A gold share to buy if you fear a stock market crash
Image source: Getty Images
I was quite surprised when the stock market rallied from last week’s troubles in Washington. I may have underestimated the strength of this rally. While there is no doubt that the markets are shaping up to be hot and in need of a healthy correction, it is really unclear when the next market plunge will take place. Genius billionaire investors like Carl Icahn and some brilliant people on the sales side recently sounded the alarm, calling for “painful” fixes that could be considered in the near term.
While I don’t rule out a sharp correction happening soon, the strength of the past week in the face of challenges, I believe, is a sign that this market still has legs. Of course, the stock market looks expensive. We have been hearing this ad nauseam for months. In many previous articles, I have noted that stocks (except for a few floating bubbles) were not as expensive as they seemed, given the type of market environment and the massive amounts of liquidity. which still have to be put to work.
Indeed, stocks may be the only game in town in this pandemic environment. While considerable momentum has driven stocks higher, I still don’t think valuations are this crazy.
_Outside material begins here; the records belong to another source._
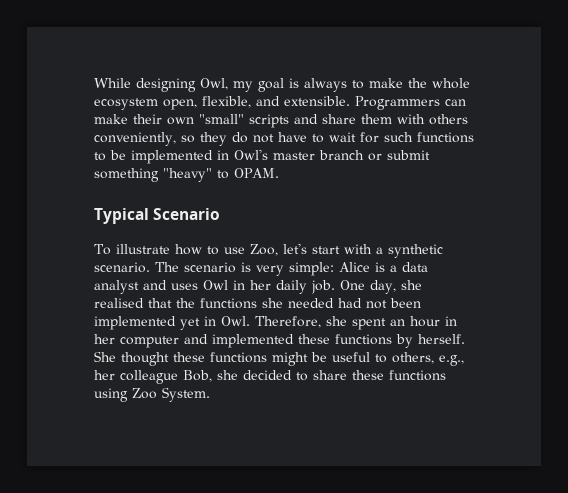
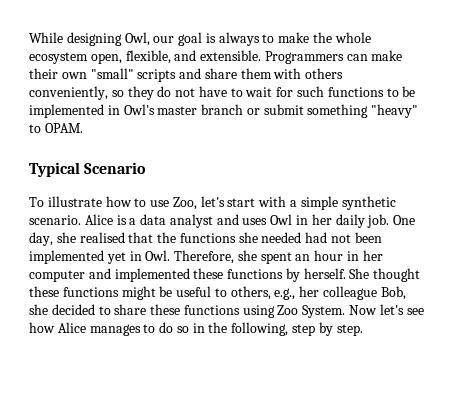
[233,81,253,92] my -> [153,36,175,43] our
(383, 250) none -> [300,196,338,210] simple
[155,262,334,276] The scenario is very simple: -> (81, 220) none
(210, 394) none -> [349,304,424,315] [29,322,363,336] Now let's see how Alice manages to do so in the following, step by step.

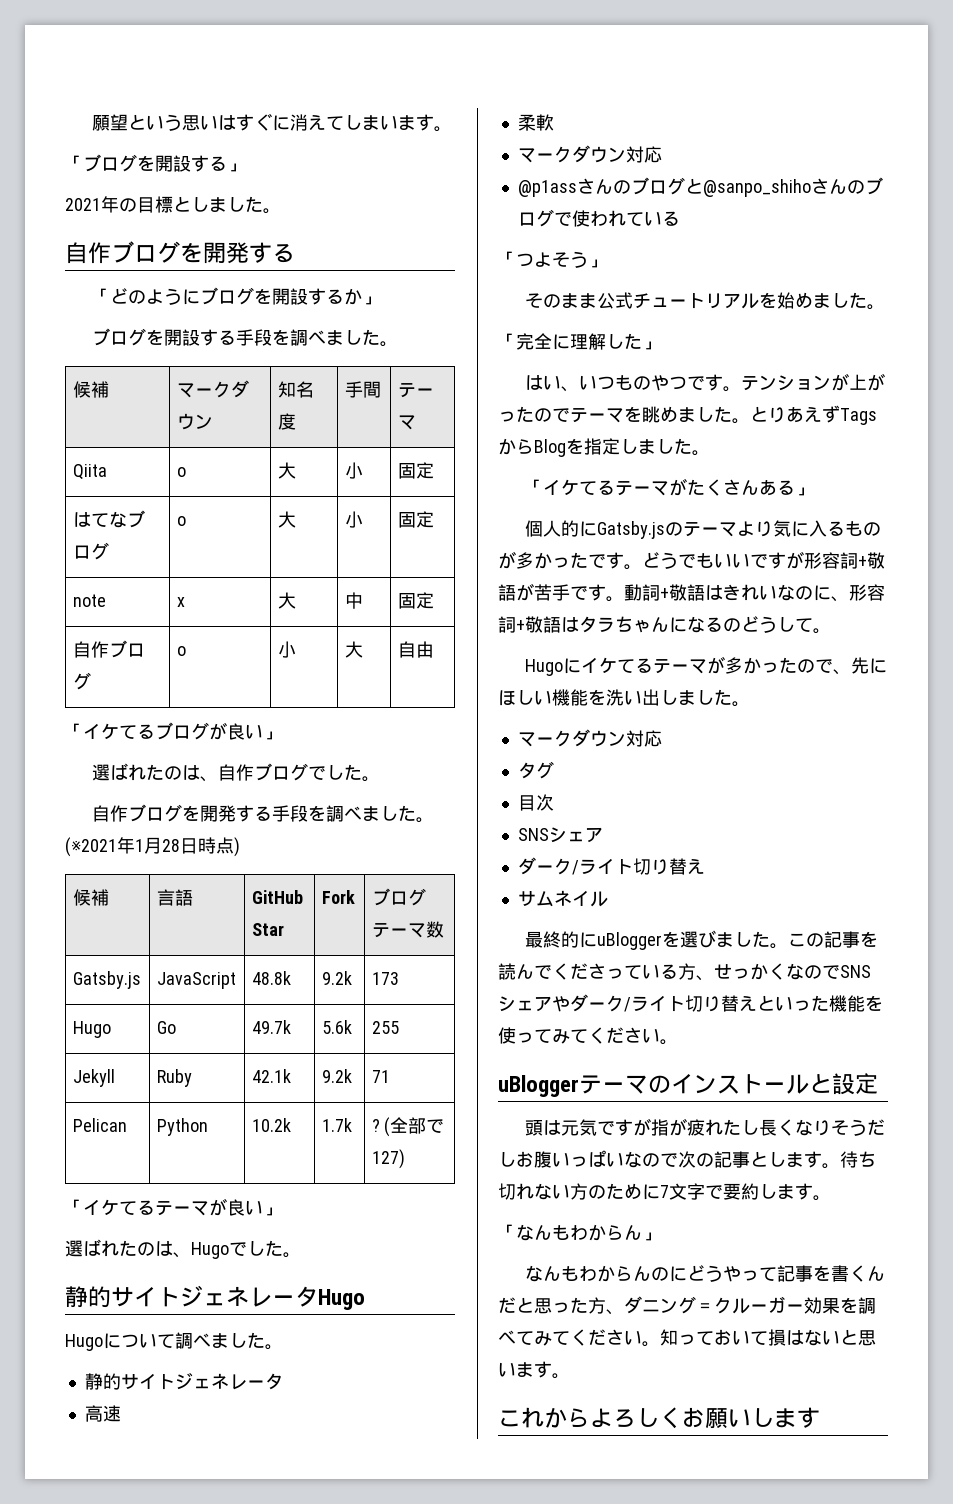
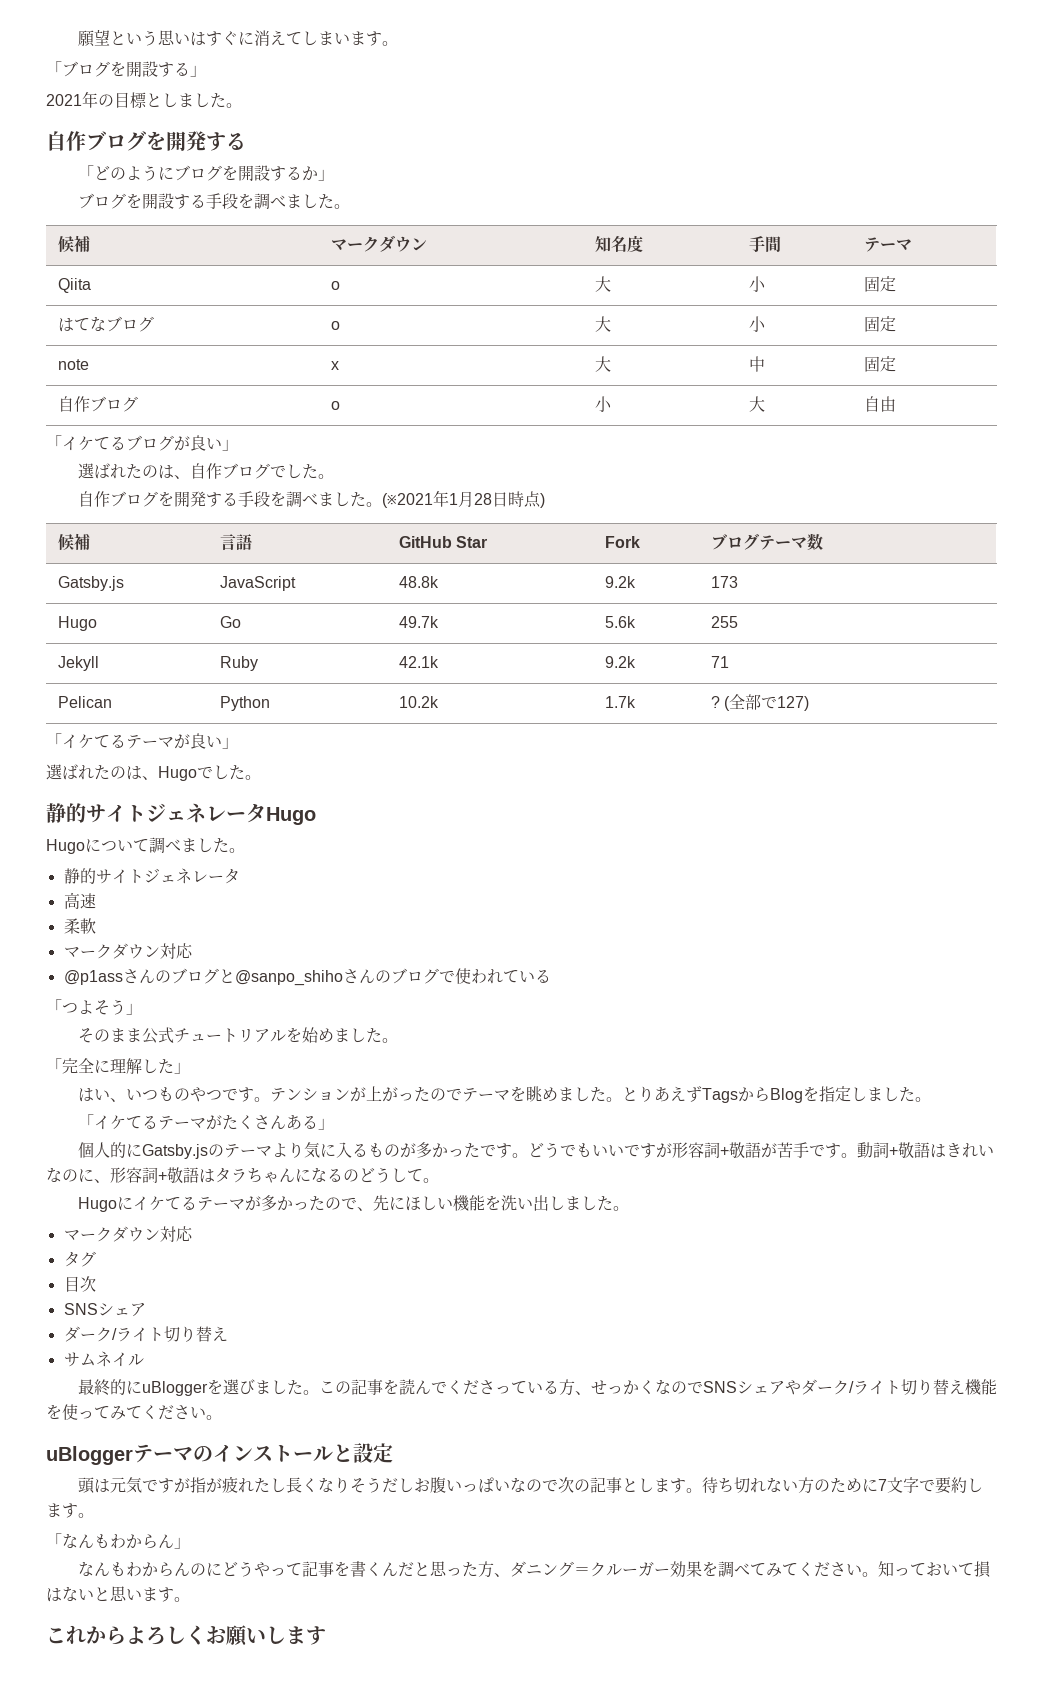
[757,995,829,1011] といった -> (965, 1386) none

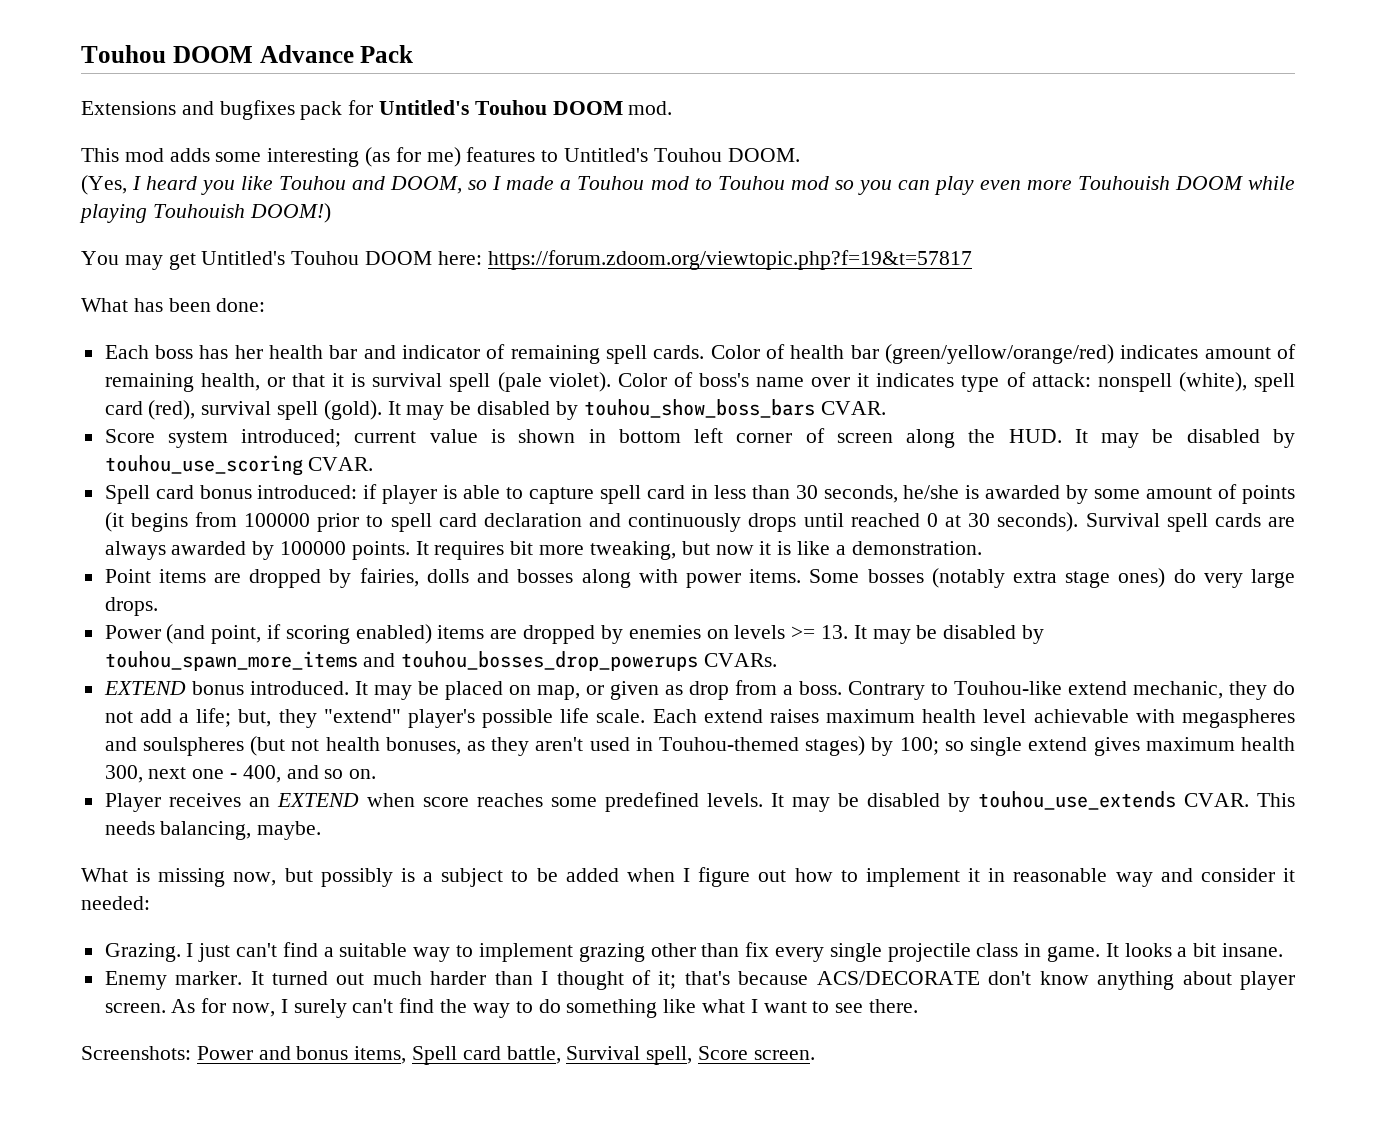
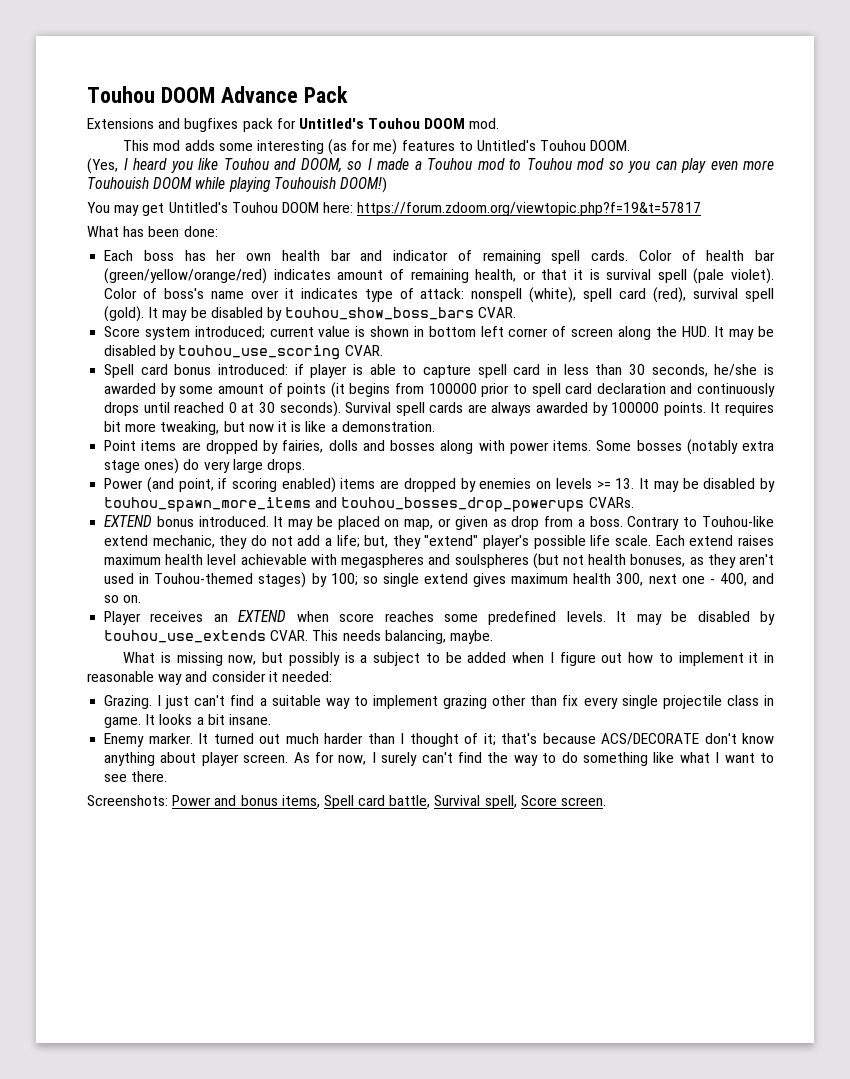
(263, 352) none -> [246,253,272,261] own

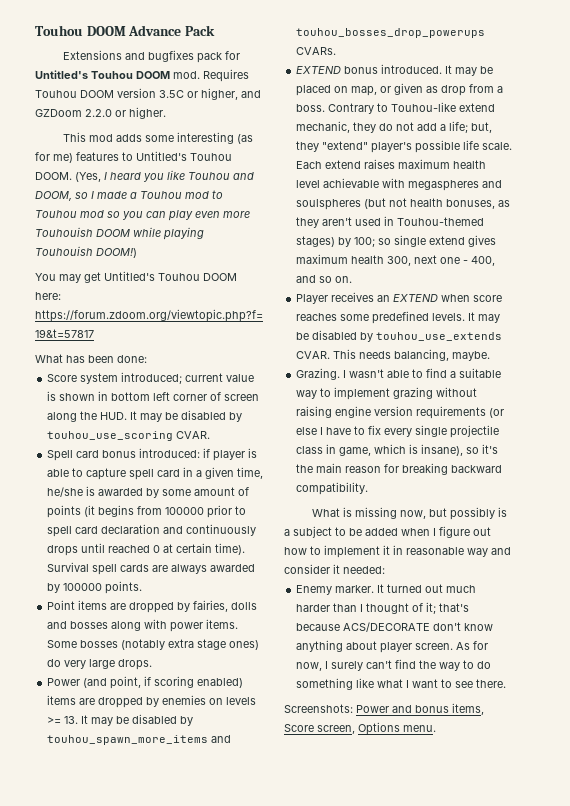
(500, 123) none -> [203,69,249,82] [35,88,261,100] [35,107,166,119] Requires Touhou DOOM version 3.5C or higher, and GZDoom 2.2.0 or higher.
(631, 145) // -> (72, 176) none
[104,250,776,264] [104,268,774,284] [104,287,775,303] [104,306,517,322] // Each boss has her own health bar and indicator of remaining spell cards. Color of health bar (green/yellow/orange/red) indicates amount of remaining health, or that it is survival spell (pale violet). Color of boss's name over it indicates type of attack: nonspell (white), spell card (red), survival spell (gold). It may be disabled by touhou_show_boss_bars CVAR. -> (147, 359) none
[563,364,708,377] less than 30 seconds, -> [196,467,264,479] a given time,
[258,401,341,417] 30 seconds). -> [176,543,246,555] certain time).
[710,402,774,416] [104,421,435,435] It requires bit more tweaking, but now it is like a demonstration. -> (143, 587) none
(493, 637) none -> [296,368,502,380] [296,387,478,400] [296,406,505,419] [296,425,500,438] [296,444,499,456] [296,463,503,475] [296,482,369,495] // Grazing. I wasn't able to find a suitable way to implement grazing without raising engine version requirements (or else I have to fix every single projectile class in game, which is insane), so it's the main reason for breaking backward compatibility.
[104,695,775,709] [104,714,271,728] // Grazing. I just can't find a suitable way to implement grazing other than fix every single projectile class in game. It looks a bit insane. -> (385, 570) none
[323,795,607,809] Spell card battle, Survival spell, Score screen. -> [284,722,436,735] Score screen, Options menu.

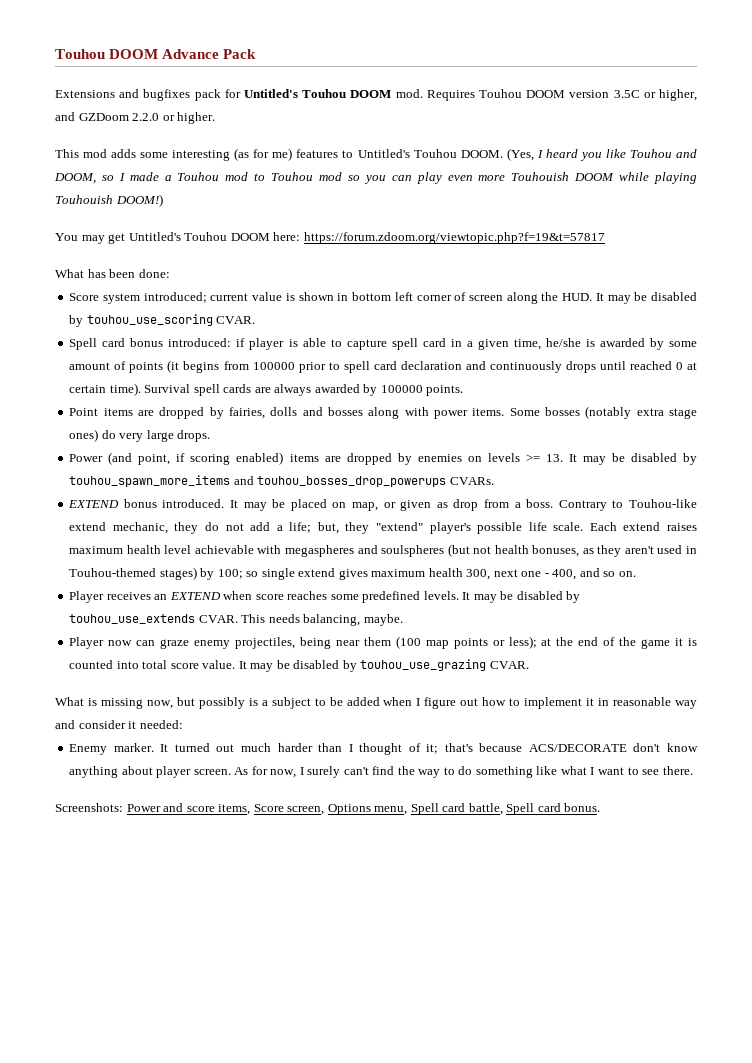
[296,368,502,380] [296,387,478,400] [296,406,505,419] [296,425,500,438] [296,444,499,456] [296,463,503,475] [296,482,369,495] Grazing. I wasn't able to find a suitable way to implement grazing without raising engine version requirements (or else I have to fix every single projectile class in game, which is insane), so it's the main reason for breaking backward compatibility. -> [69,636,697,649] [69,659,529,672] Player now can graze enemy projectiles, being near them (100 map points or less); at the end of the game it is counted into total score value. It may be disabled by touhou_use_grazing CVAR.
[415,705,449,713] bonus -> [186,806,215,812] score
[403,725,436,732] menu. -> [374,803,601,815] menu, Spell card battle, Spell card bonus.

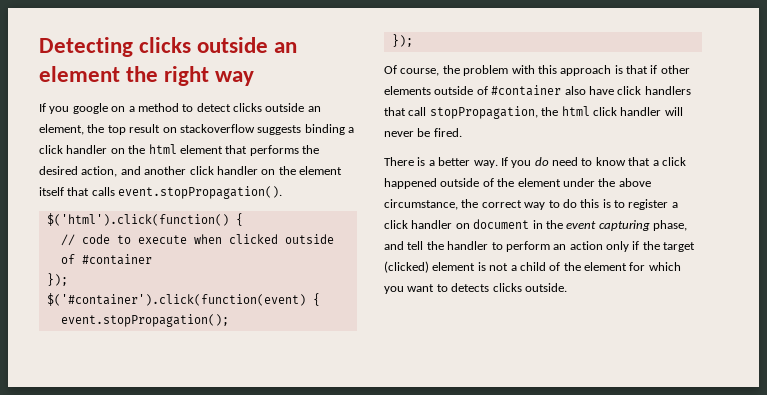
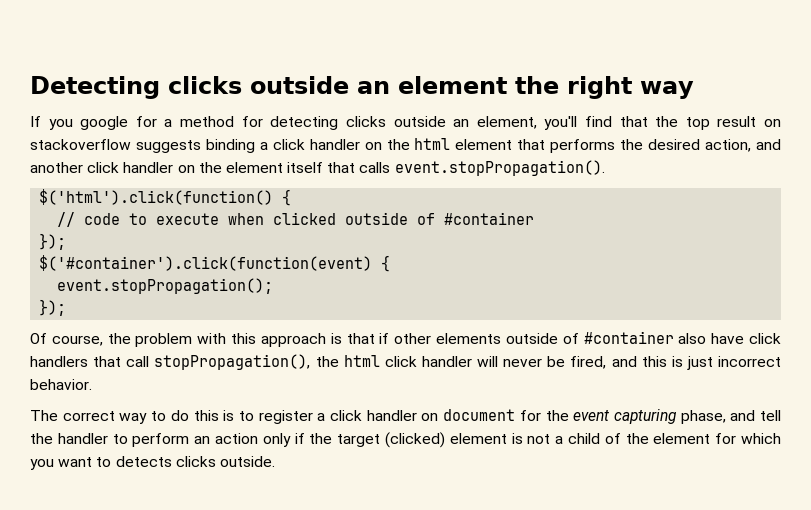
[111,106,126,112] on -> [135,116,157,127] for
[182,103,231,112] to detect -> [241,116,339,130] for detecting
(84, 129) none -> [544,116,648,130] you'll find that
[429,106,538,119] stopPropagation, -> [154,354,311,370] stopPropagation(),
[433,128,462,137] [384,157,686,168] [384,178,651,189] [384,199,479,210] fired. // There is a better way. If you do need to know that a click happened outside of the element under the above circumstance, the -> [570,356,781,370] [30,379,92,390] [30,410,58,421] fired, and this is just incorrect behavior. // The
[532,220,543,229] in -> [519,410,541,421] for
At least not yet. Market sentiment doesn’t seem as euphoric as it did in the late 1990s or even the merger in early 2018. That said, this rally could still end abruptly.
Be careful and hedge your bets!
Negative surprises from mutated COVID-19 variants could easily send us 10-15% less in a matter of days. As such, now is not the time to let our guard down, even as we move closer to post-pandemic normalcy.
With Citigroupis recent 2021 S&P 500 The price target being exceeded on Thursday, investors could consider a flat year, potentially depressed by Joe Biden’s corporate tax hikes. Even if you think of Citigroup’s $ 3,800 price target as gospel, don’t expect a flat ride this year. We might face a crash or some fixes by the end of the year. So, have plenty of dry powder on the sidelines and get ready to jump on any good deals that come your way.
Kirkland Lake: A leading gold title to prepare for further volatility?
If you’re worried that volatility is here to stay, consider recovering gold miner stocks. Kirkland Lake (TSX: KL) (NYSE: KL), a weakly correlated game that will help smooth out a potentially bumpy road to the post-pandemic world. My fellow Fool contributor Chris MacDonald is a raging bull on the gold miner, going so far as to label him as his top choice for those seeking exposure to precious metals.
“These macro-trends will not ease off, maybe never. We have entered a new phase of monetary and fiscal stimulus. Gold is not just a hedge; it’s a great long-term investment for investors looking for stability. MacDonald said. “Gold’s yields have been sub-par, but have done their job of staying stable during times of volatility. I expect more volatility on the horizon and think we are a long way from the end of this recession. Loading onto Kirkland Lake is a great way to gain defensive exposure. “
MacDonald thinks Kirkland is a well-run operator with an absurdly low entry price. The stock trades at just 2.5 times the book value, making it an intriguing value proposition for those looking to hedge their bets without paying too much of a premium.